GotQuestions.org, Did the Bible Copy the Flood Account from Other Myths and Legends? [1]

The Book of Jubilees places the sight of the rainbow on Shavuot,

“And He gave to Noah and his sons a sign that there should not again be a flood on the earth. He set His bow in the cloud for a sign of the eternal covenant that there should not again be a flood on the earth to destroy it all the days of the earth. For this reason it is ordained and written on the heavenly tablets, that they should celebrate the feast of weeks in this month once a year, to renew the covenant every year.”
Jubilees 6:15-18

In modern thought, the rainbow is a symbol of God’s grace and mercy. While this is true there is another side to the coin. A rainbow is a reminder of God’s grace despite mankind’s sinful actions.

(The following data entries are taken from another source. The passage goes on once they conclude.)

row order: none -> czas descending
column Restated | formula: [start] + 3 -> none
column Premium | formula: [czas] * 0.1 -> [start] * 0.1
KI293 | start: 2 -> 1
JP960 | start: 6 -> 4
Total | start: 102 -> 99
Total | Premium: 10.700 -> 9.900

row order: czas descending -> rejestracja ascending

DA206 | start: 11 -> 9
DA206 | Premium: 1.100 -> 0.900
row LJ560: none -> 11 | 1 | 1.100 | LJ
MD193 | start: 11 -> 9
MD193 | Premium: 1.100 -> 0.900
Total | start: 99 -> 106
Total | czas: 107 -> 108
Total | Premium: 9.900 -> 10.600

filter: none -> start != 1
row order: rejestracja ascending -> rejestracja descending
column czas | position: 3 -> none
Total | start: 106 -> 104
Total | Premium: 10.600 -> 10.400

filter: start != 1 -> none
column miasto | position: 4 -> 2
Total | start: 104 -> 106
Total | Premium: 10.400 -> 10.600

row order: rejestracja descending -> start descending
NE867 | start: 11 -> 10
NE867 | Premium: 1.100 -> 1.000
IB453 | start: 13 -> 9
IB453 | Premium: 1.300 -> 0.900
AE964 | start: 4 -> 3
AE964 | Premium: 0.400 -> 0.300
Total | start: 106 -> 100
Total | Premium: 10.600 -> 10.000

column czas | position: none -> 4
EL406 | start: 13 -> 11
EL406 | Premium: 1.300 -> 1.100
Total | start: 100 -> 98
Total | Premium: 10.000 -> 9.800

Whenever one sees a rainbow, it is a reminder that the world deserves Divine Judgment (although it is restrained) and it forms a lower reflection of the Throne of God (Ezekiel 1:28, Revelation 4:3). The blessing when one sees a rainbow is as follows:

בָּרוּךְ אַתָּה ה’ אֶלוֹהֵינוּ מֶלֶךְ הָעוֹלָם זוֹכֵר הַבְּרִית וְנֶאֱמָן בִּבְרִיתוֹ וְקַיָם בְּמַאֲמָרוֹ

“Blessed are you HaShem, King of the Universe, who remembers His Covenant and is faithful to His covenant and keeps His word.”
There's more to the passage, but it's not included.